Why Fund Investors Shouldn't Panic--But Rebalance Instead
Morningstar Investment Management's Dan Kemp has some advice for investors caught up in the market panic
|Editor’s note: Read the latest on how the coronavirus is rattling the markets and what investors can do to navigate it.|
Holly Black: Welcome to Morningstar. I'm Holly Black. With me is Dan Kemp from Morningstar Investment Management.
Dan Kemp: Good morning, Holly. It's great to be here with you even though we're not really together.
Black: I know, we're not. So, it's a bit of a crazy time at the moment. From your perspective as an investor, what's been going on?
Kemp: Well, I think, it's a very exciting time to be an investor. It's concerning for people, obviously, particularly those with health concerns and those that need their money in the near term. But if you're able to be a long-term investor, then we're seeing a great opportunity to pick up assets at prices we haven't seen for years.
Black: So, we talk about looking at things in the long term. I think one of the hard things at the moment is there's not a within-living-memory comparable situation. So, how can we put this into a long-term context?

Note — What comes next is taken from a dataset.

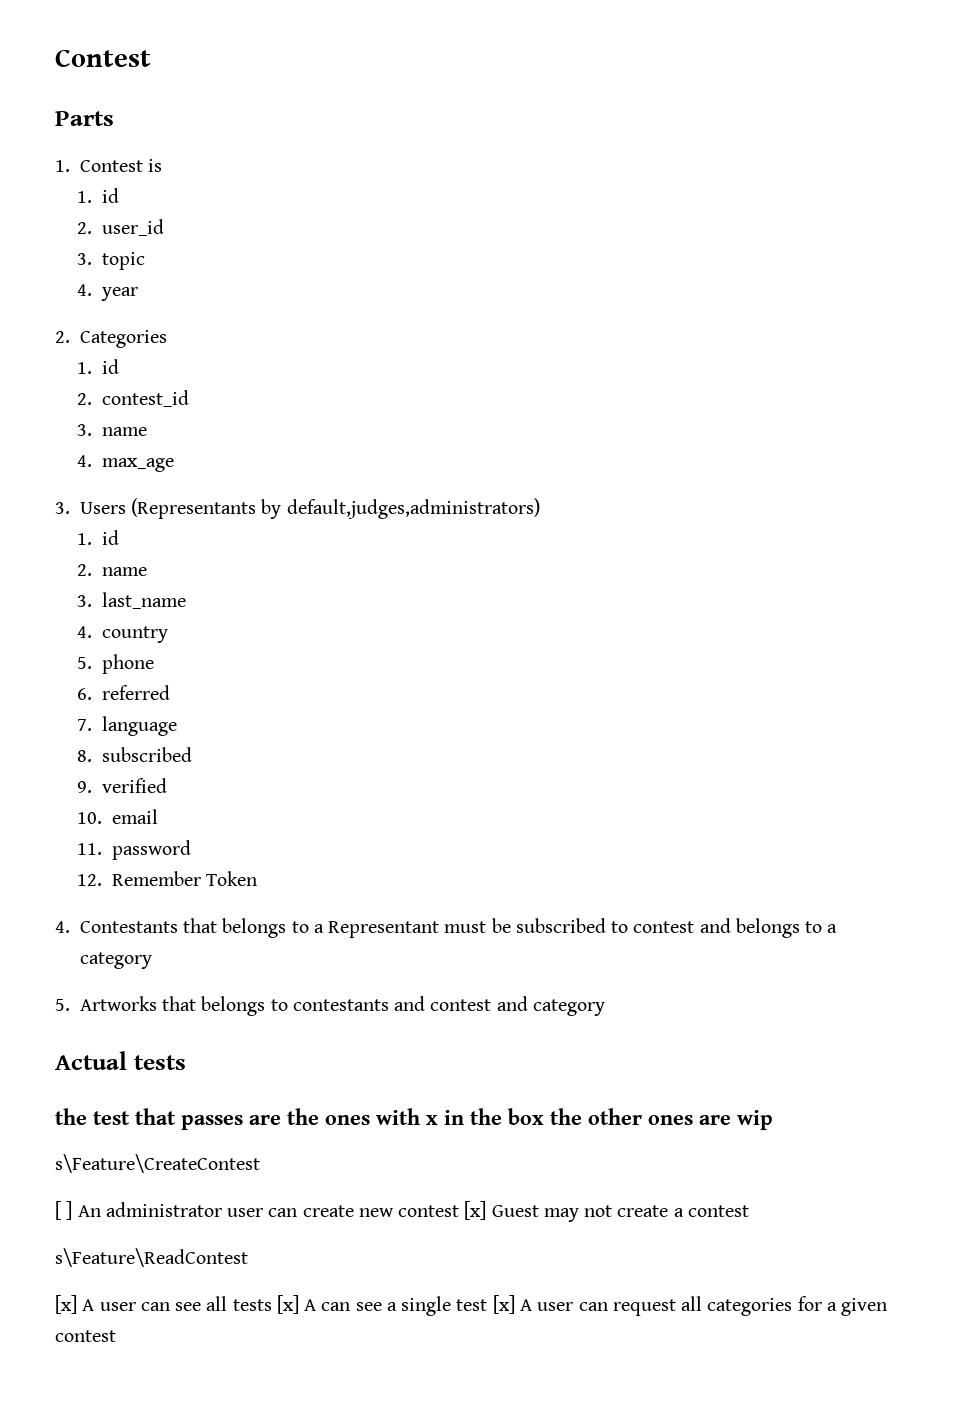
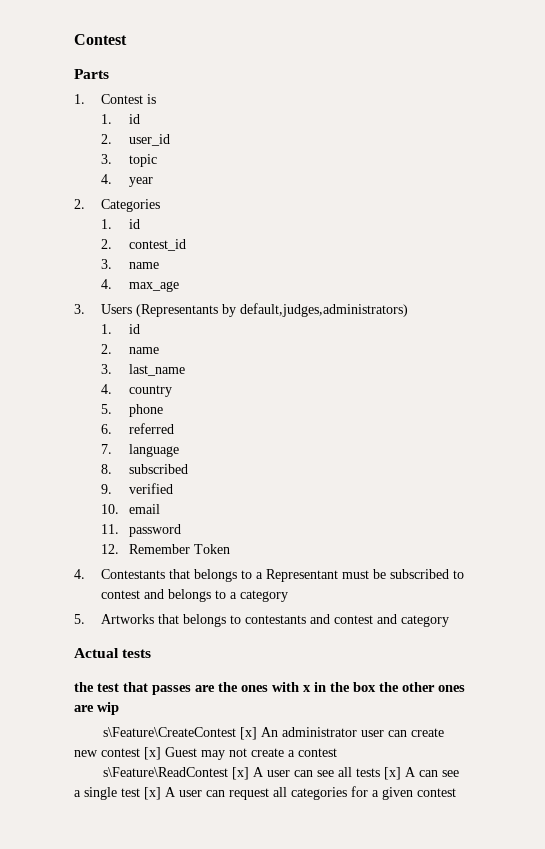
[55,1201,73,1220] // [ ] -> [240,727,258,740] [x]
(248, 1257) // -> (229, 772) none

Kemp: I think that's really a good point--that every situation is different but bears similar hallmarks. And so, this situation is no real difference in the way that people are responding, at least, to previous market crashes. And so, we can put it in context. The first thing to say is that we never know what will happen from a political perspective. We never know exactly what the immediate impact of policy changes will be. We certainly don't know how the virus will develop.
What we do know is that if you buy assets at very attractive prices relative to their long-term fair value, then that sets you up well for strong returns into the future. And so, we would always encourage people to look up from the day-to-day news that we're seeing, stop trying to interpret every change in policy and every move in the market, and instead just compare the prices you're seeing with that long-term fair value.
Black: A lot of investors might feel panicked because they can track the stock market in real time and see those big price movements. But actually, I think most people probably exposed to that through funds, and they don't move in quite the same way. So, do we need to think about our fund investments a little bit differently?
Kemp: That's absolutely right. And this is one of the dangers of trying to interpret fund performance at this time during market crisis. Because as most investors will probably know, a typical fund just prices once a day. For U.K. funds, that's normally midday. Now, what we have to remember about midday is that that's before the U.S. market opens. It's midway through the trading day in Europe, and it's after the Asian markets have closed. And if you just have that one point every day, then it gives you a very limited picture and limited comparability across markets and across funds.
So, for example, when people are looking at the price of their U.S. equity fund at, let's say, 8 o'clock this evening, what they'll really be seeing is the price at the close of the U.S. equity market last night and not any changes that have happened in our afternoon, the U.S. this morning today. Now, when you couple that with very volatile prices, then that means that you can get a very distorted picture of which funds are doing well and which funds are doing badly, how markets are comparing to each other. And that's why it's so important to stop looking at this near term and past performance. We know the broad shape of things. That's risk assets, equities in particular, have been falling, whereas some so-called "safe-haven assets" have been doing better, but stop looking at those near-term market moves. There's very little useful information there, and, instead, start thinking about the long-term opportunities.
Black: Does that mean that investors should think twice before even rebalancing their portfolio right now, because the rebalancing they do today might not actually work for tomorrow?
Kemp: Well, we always encourage people to rebalance. And not rebalancing is a way of making the situation worse or not capitalizing on the opportunities. But the heart of rebalancing, of course, is to set the portfolio up correctly for the long term, not about what prices may do tomorrow. You can get yourself in a lot of trouble by trying to time puts and sales in this type of environment. Far better to make sure that your portfolio is in the shape that you want it to be in over the long term and you do that primarily from rebalancing. Keep rebalancing as the portfolio gets out of kilter due to price moves, and then what you'll find is that over the long term, you're well set up.
Black: Dan, thank you so much for your time. For Morningstar, I'm Holly Black.